Unified return from vCPU interrupt (vRTI)

lb3361 · Post by **lb3361** » 10 Nov 2022, 04:31

The gigatron virtual interrupt system (see https://github.com/kervinck/gigatron-ro ... rrupts.txt) is a bit complicated because there are two ways to return from an interrupt. There is a fast way (LDWI $400 LUP 0) which does not save the current interpreter and therefore cannot work with the v6502, and there is another way (LDWI $400 LUP $xx) which restores the vcpu selection variable vCpuSelect with the value saved at address [xx+1]. The vIRQ routine is expected to save this when it starts. This more complete method is much slower because it only resumes the previous code at the next scanline.

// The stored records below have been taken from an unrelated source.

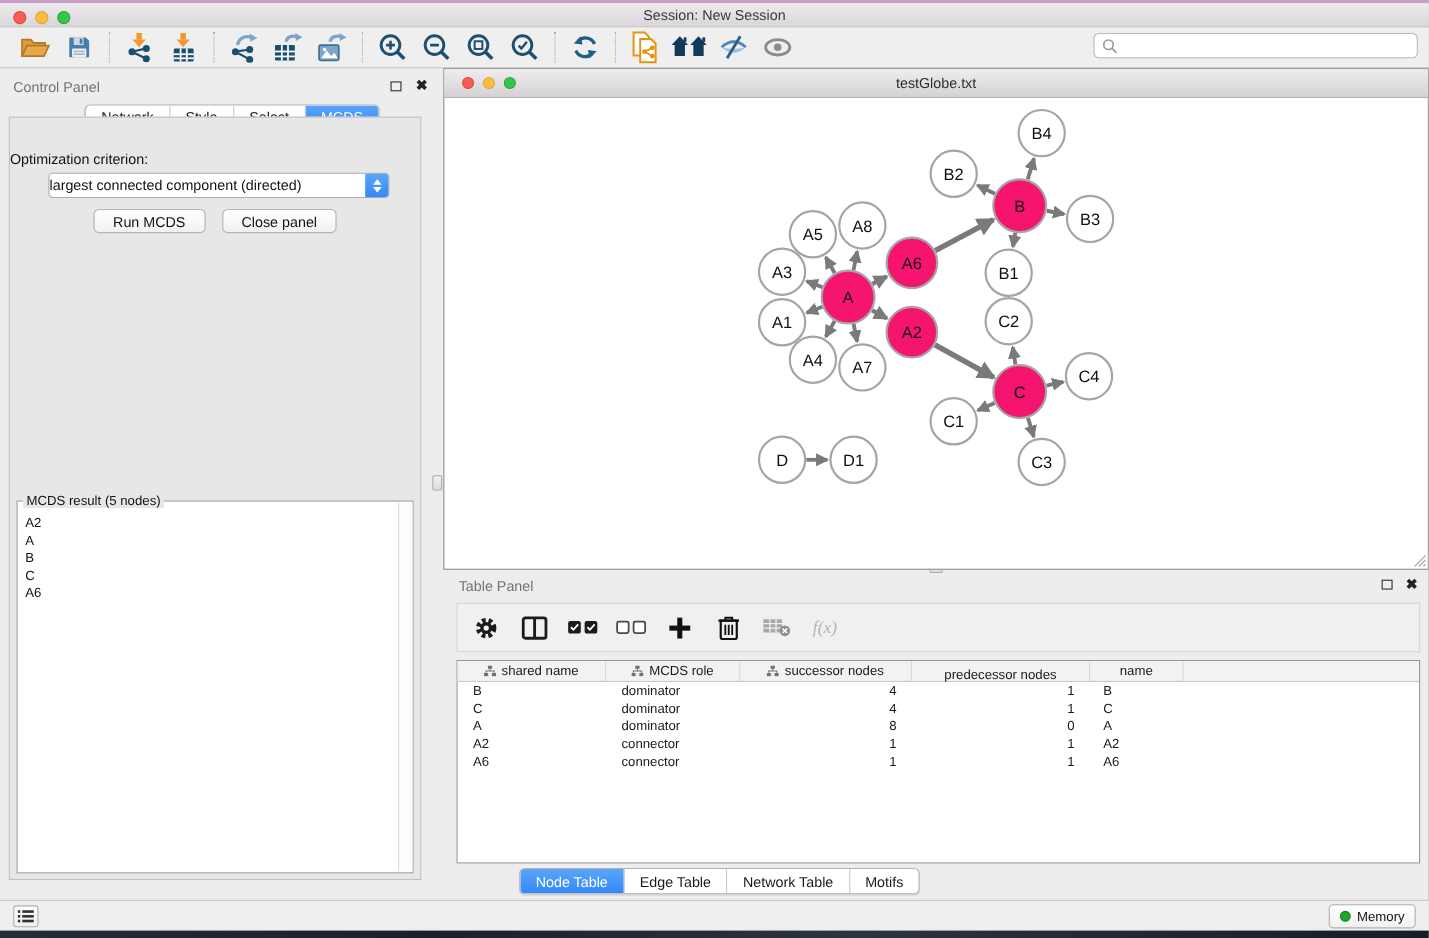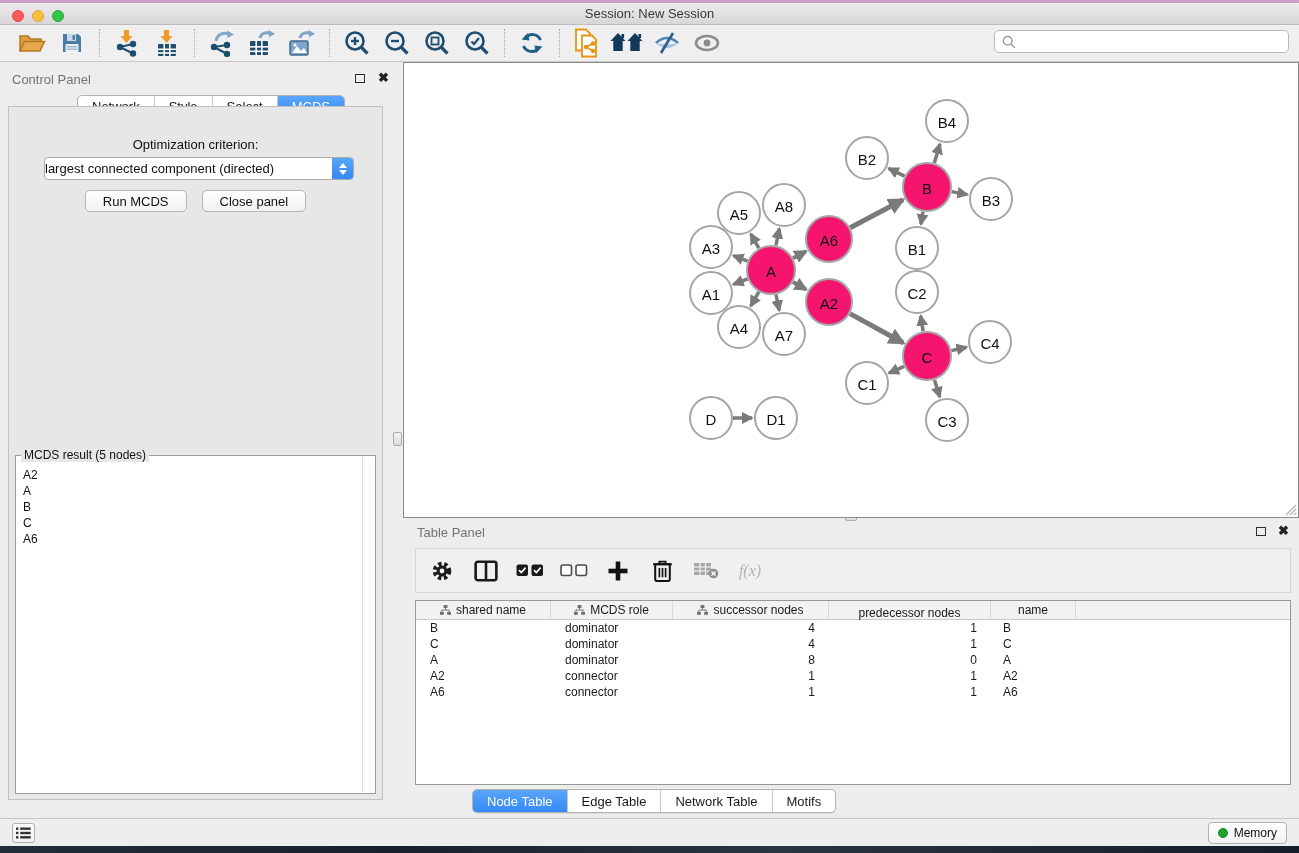--- a/index.html
+++ b/index.html
@@ -349,6 +349,14 @@
   <div class="h-grip"></div>
 
   <div class="netwin">
+    <div class="wtitle">
+      <div class="lights">
+        <div class="light red"></div>
+        <div class="light yellow"></div>
+        <div class="light green"></div>
+      </div>
+      <span>testGlobe.txt</span>
+    </div>
     <svg id="graph-svg" class="graph-area" viewBox="0 0 894 429">
       <defs>
         <marker id="arrowhead" viewBox="0 0 10 10" refX="8.5" refY="5" markerWidth="3.4" markerHeight="3.4" orient="auto" markerUnits="strokeWidth">

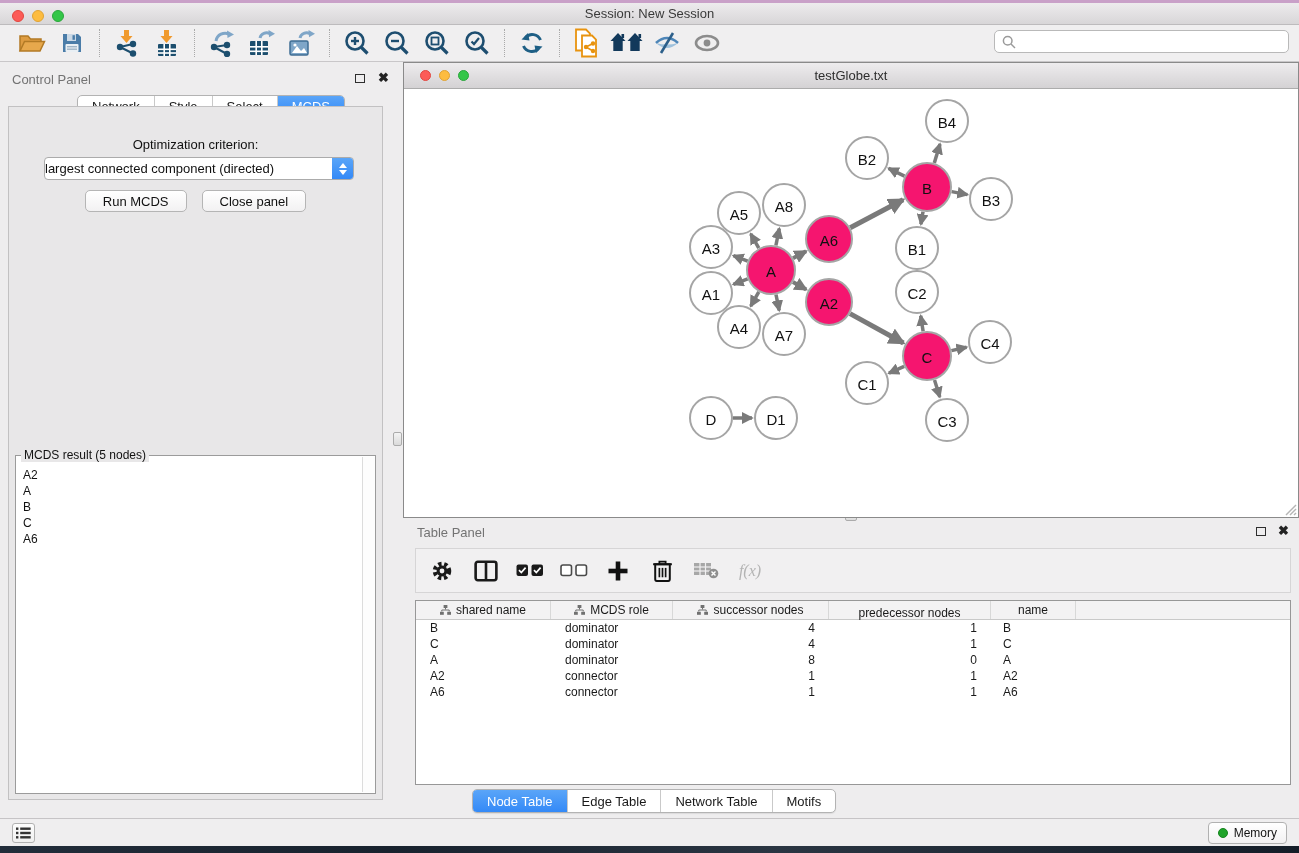--- a/index.html
+++ b/index.html
@@ -52,7 +52,7 @@
   .cp-tabs { position:absolute; left:77px; top:95px; height:22px; }
   .cp-body { position:absolute; left:8px; top:106px; width:375px; height:694px;
     background:#E8E7E8; border:1px solid #C2C1C2; }
-  .cp-optlabel { position:absolute; left:0; width:100%; top:30px; text-align:center; font-size:13px; color:#111; }
+  .cp-optlabel { position:absolute; left:0; width:100%; top:30px; font-size:13px; color:#111; }
   .cp-select { position:absolute; left:35px; top:50px; width:310px; height:23px; background:#FFF;
     border:1px solid #ABABAB; border-radius:4px; font-size:13px; color:#111;
     display:flex; align-items:center; padding-left:0; }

This complicated setup is heavily used by the Apple1 emulator.

I always thought that the problem was that there was not enough time to save vCpuSelect within the maximum 28 cycles. This is in fact more complicated because the convenient vCPU entry points do not work with v6502. The only common one, ENTER, is designed to restart the cpu interpreter at the beginning of an empty scanline. And using it requires more code, less likely to fit in the 28 cycles.

After several attempts, I found a way that uses the fast path if there is enough time left in the current scanline, or resynchronizes otherwise (but this is fast because one is already at the end of the scanline). So it seems that I now have the best of both worlds. Following at67's experimental rom, the address range 0x30-0x35 is reserved to save vPC, vAC, and vCpuSelect. This in turn requires minor changes to the Apple1 emulator because its monitor (wozmon) also wants to use 0x34-0x35.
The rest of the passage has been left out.